↓↓↓
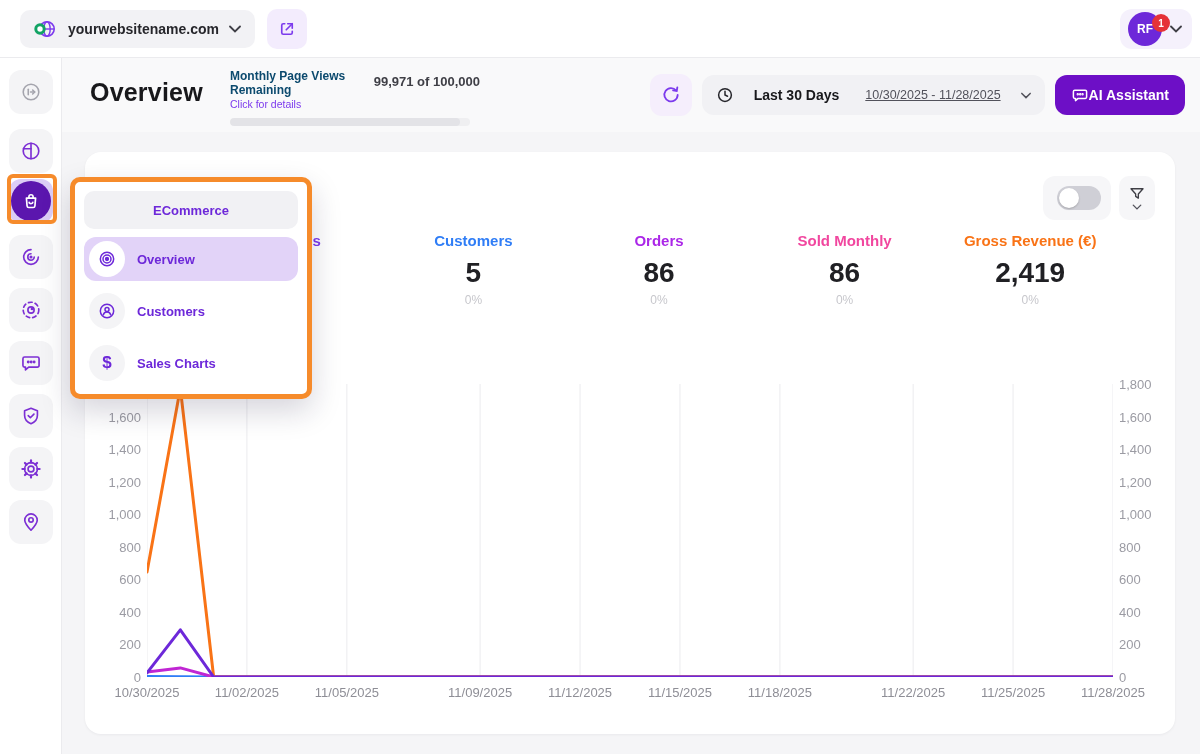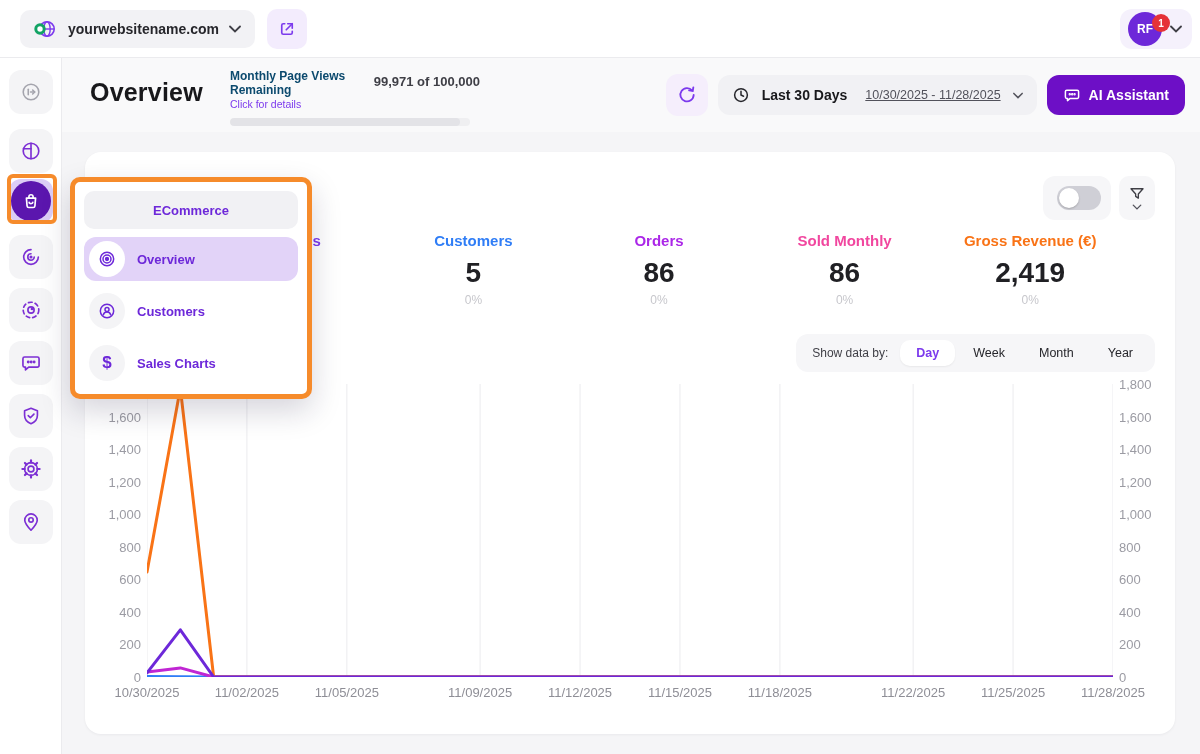--- a/index.html
+++ b/index.html
@@ -37,7 +37,7 @@
   .pv-fill { height:100%; width:96%; background:#e3e3e7; border-radius:4px; }
   .hdr-right { position:absolute; right:15px; top:16px; display:flex; align-items:center; gap:10px; }
   .refresh-btn { width:42px; height:42px; border-radius:12px; background:#f5eefc; display:flex; align-items:center; justify-content:center; cursor:pointer; }
-  .range-pill { height:40px; background:#f1f1f4; border-radius:12px; display:flex; align-items:center; gap:12px; padding:0 14px; cursor:pointer; }
+  .range-pill { height:40px; background:#f1f1f4; border-radius:12px; display:flex; align-items:center; gap:20px; padding:0 14px; cursor:pointer; }
   .range-label { font-size:14px; font-weight:bold; color:#18181b; }
   .range-dates { font-size:12.5px; color:#52525b; margin-left:6px;text-decoration:underline; }
   .ai-btn { height:40px; background:#6d0fc6; border-radius:12px; display:flex; align-items:center; gap:8px; padding:0 16px; color:#fff; font-size:14px; font-weight:bold; cursor:pointer; }

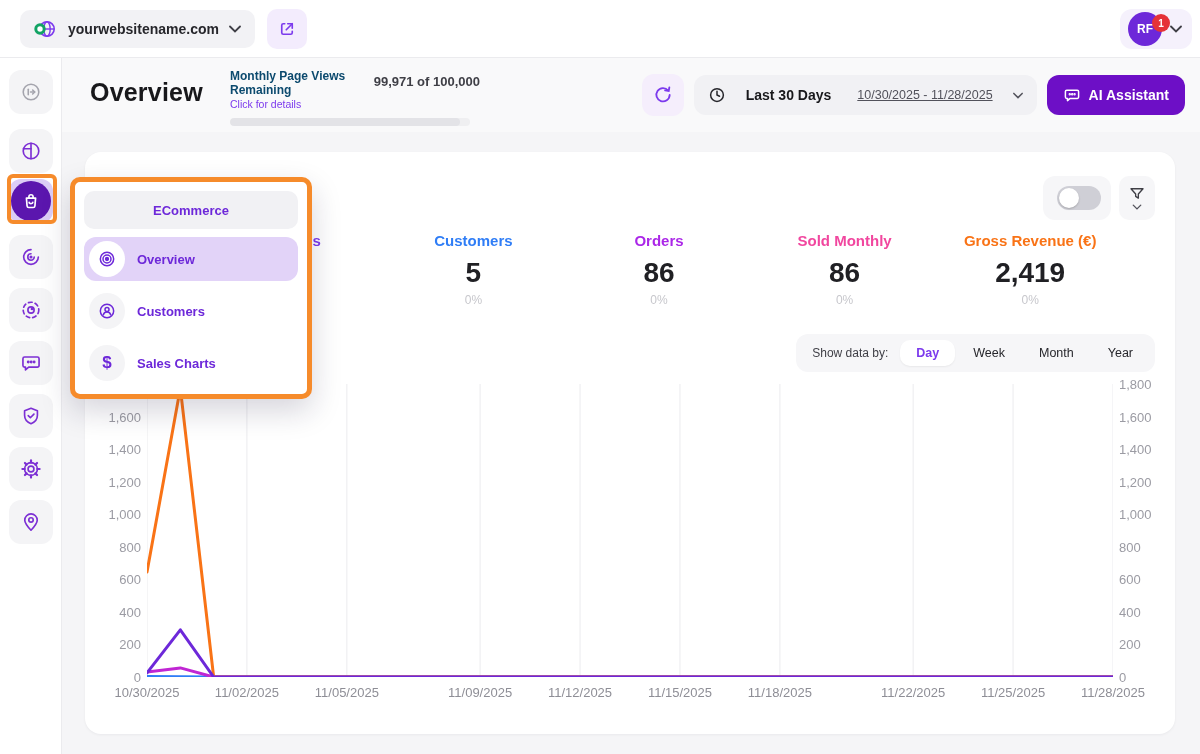--- a/index.html
+++ b/index.html
@@ -40,7 +40,7 @@
   .range-pill { height:40px; background:#f1f1f4; border-radius:12px; display:flex; align-items:center; gap:20px; padding:0 14px; cursor:pointer; }
   .range-label { font-size:14px; font-weight:bold; color:#18181b; }
   .range-dates { font-size:12.5px; color:#52525b; margin-left:6px;text-decoration:underline; }
-  .ai-btn { height:40px; background:#6d0fc6; border-radius:12px; display:flex; align-items:center; gap:8px; padding:0 16px; color:#fff; font-size:14px; font-weight:bold; cursor:pointer; }
+  .ai-btn { height:40px; background:#6d0fc6; border-radius:12px; display:flex; align-items:center; padding:0 16px; color:#fff; font-size:14px; font-weight:bold; cursor:pointer; }
 
   
   .card { position:absolute; left:23px; top:94px; width:1090px; height:582px; background:#ffffff; border-radius:16px; box-shadow:0 1px 3px rgba(20,20,40,.05); }

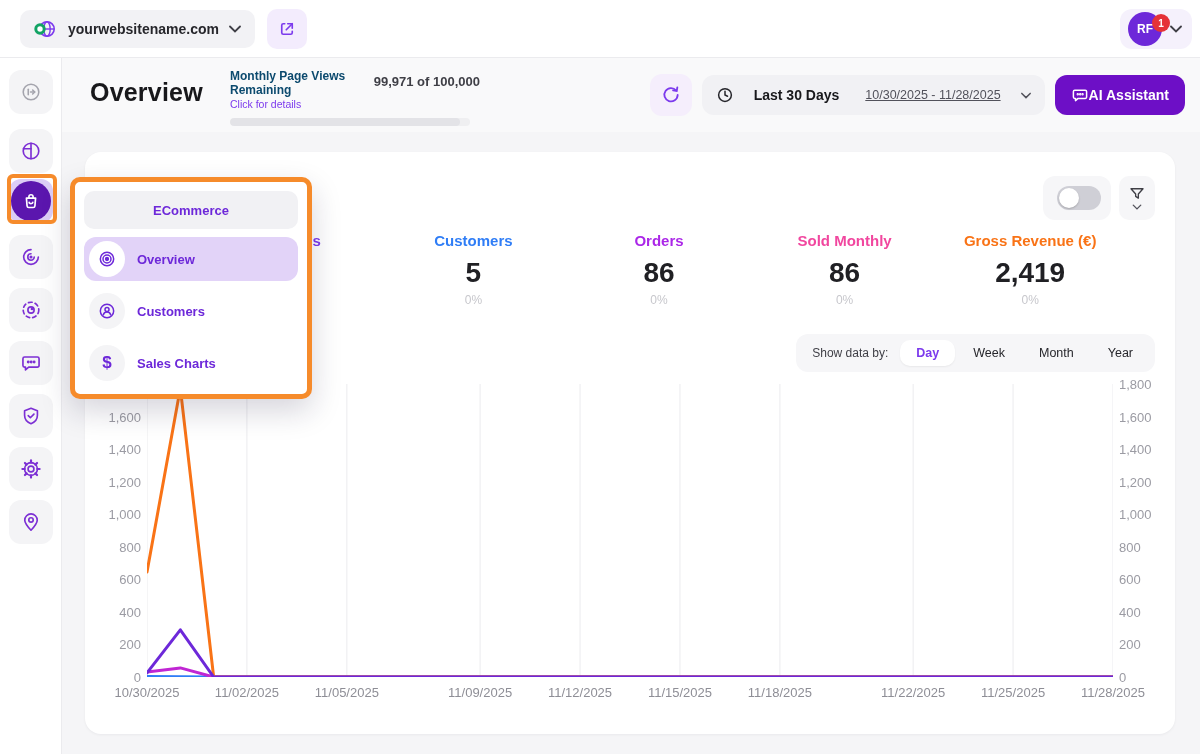--- a/index.html
+++ b/index.html
@@ -327,15 +327,6 @@
         </div>
       </div>
 
-    <div class="showdata">
-      <span class="sd-label">Show data by:</span>
-      <span id="sd-opts" style="display:flex; gap:2px;">
-          <span class="sd-opt sel">Day</span>
-          <span class="sd-opt">Week</span>
-          <span class="sd-opt">Month</span>
-          <span class="sd-opt">Year</span>
-        </span>
-    </div>
 
     <div class="chart">
       <div class="ylab left" id="ylab-left">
↑↑↑
> Activity
Tally the lines of the records holding the word "pill", then give only the resulting number.

> Output of the exercise
3